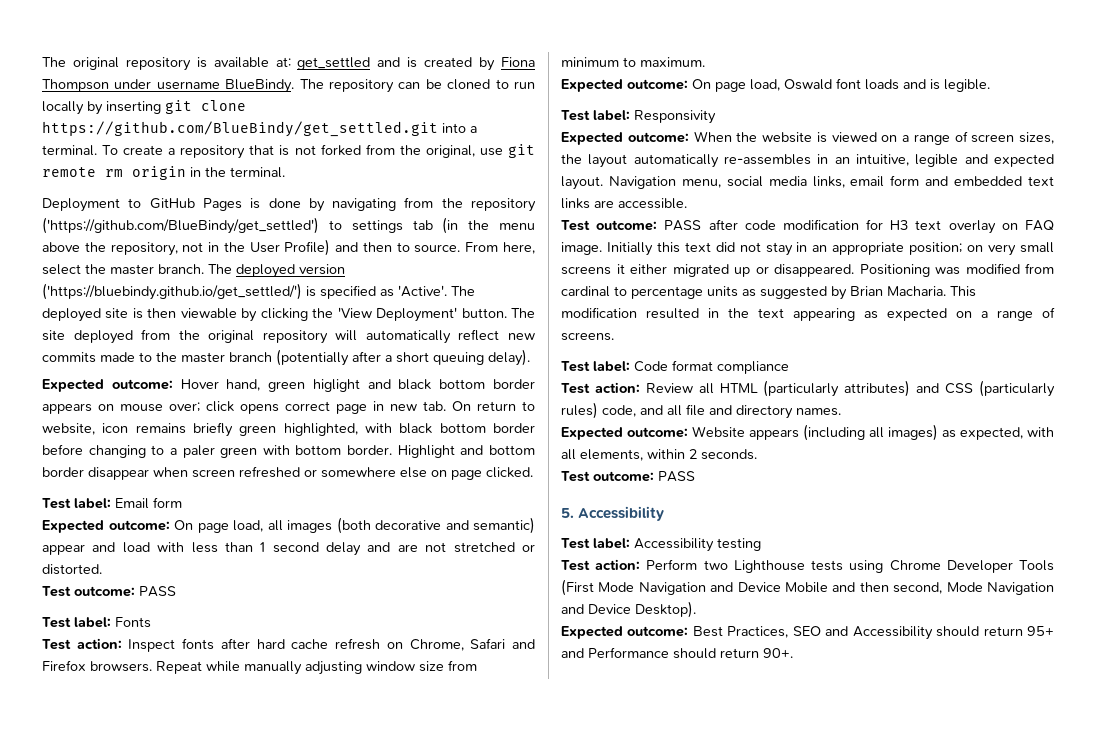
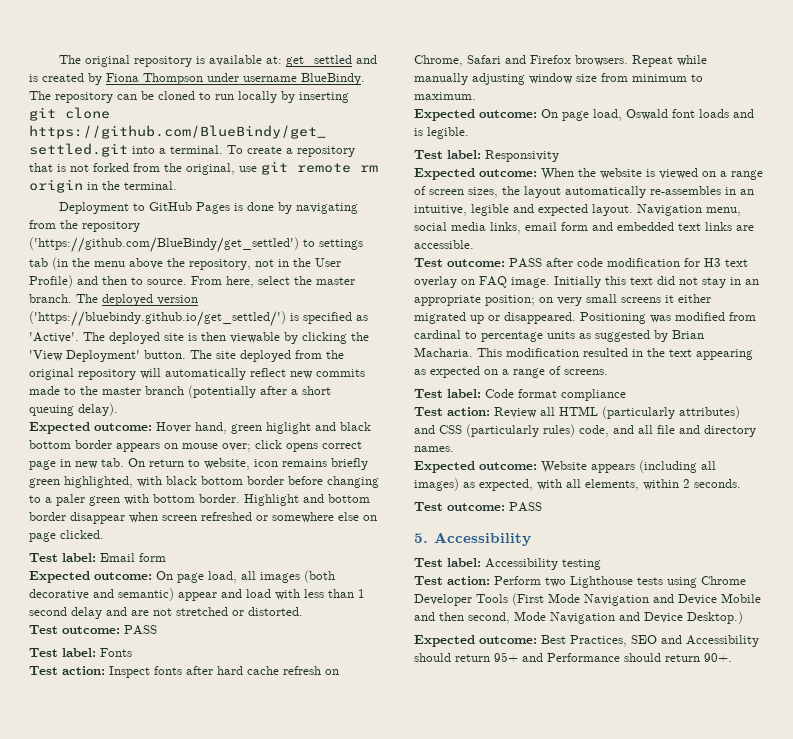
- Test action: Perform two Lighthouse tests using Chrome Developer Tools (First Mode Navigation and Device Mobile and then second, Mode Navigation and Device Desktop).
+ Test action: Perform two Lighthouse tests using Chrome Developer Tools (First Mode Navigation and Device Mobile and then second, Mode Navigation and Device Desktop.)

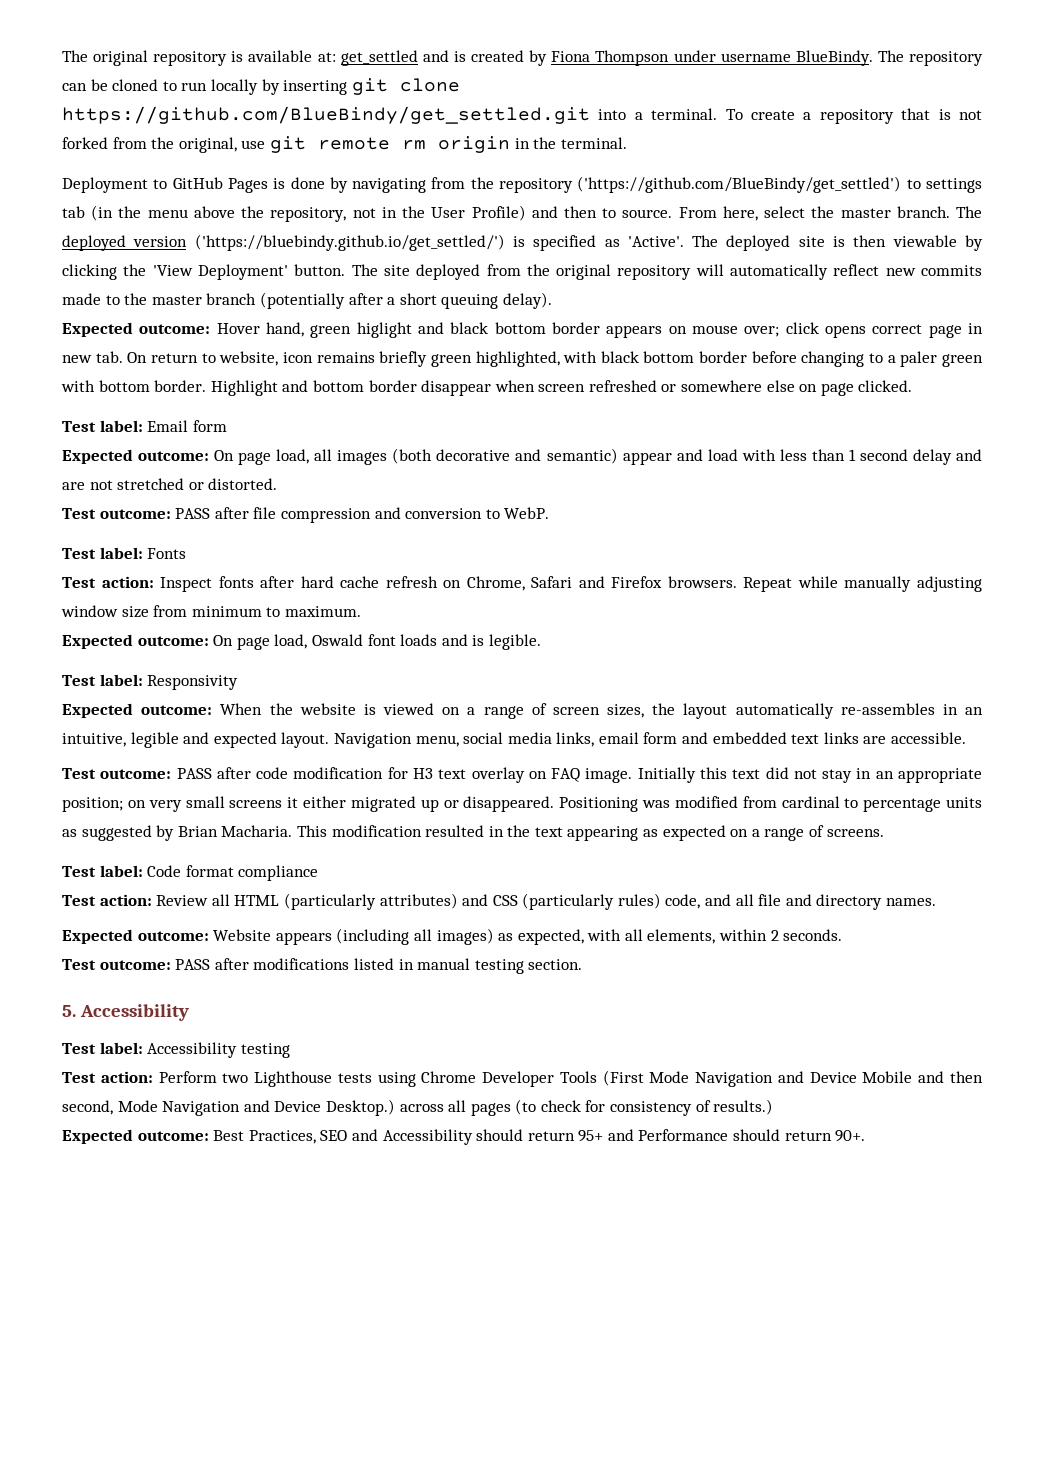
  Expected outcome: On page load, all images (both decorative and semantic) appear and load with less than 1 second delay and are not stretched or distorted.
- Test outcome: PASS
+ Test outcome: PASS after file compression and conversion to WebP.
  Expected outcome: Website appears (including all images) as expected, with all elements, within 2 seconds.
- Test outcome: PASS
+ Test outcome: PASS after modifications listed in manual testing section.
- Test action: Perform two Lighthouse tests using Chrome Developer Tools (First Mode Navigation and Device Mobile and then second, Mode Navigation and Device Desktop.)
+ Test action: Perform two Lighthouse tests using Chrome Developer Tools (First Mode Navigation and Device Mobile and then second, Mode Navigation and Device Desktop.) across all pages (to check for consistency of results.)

━━━━━━━━━━━━━━━━━━━━

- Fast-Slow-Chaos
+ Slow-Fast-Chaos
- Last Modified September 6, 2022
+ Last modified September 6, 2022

━━━━━━━━━━━━━━━━━━━━

▶ _Task brief_:
Using the records above, work out the number of lines that contain "Expected" and write only that number.

▶ _Solution to this problem_:
2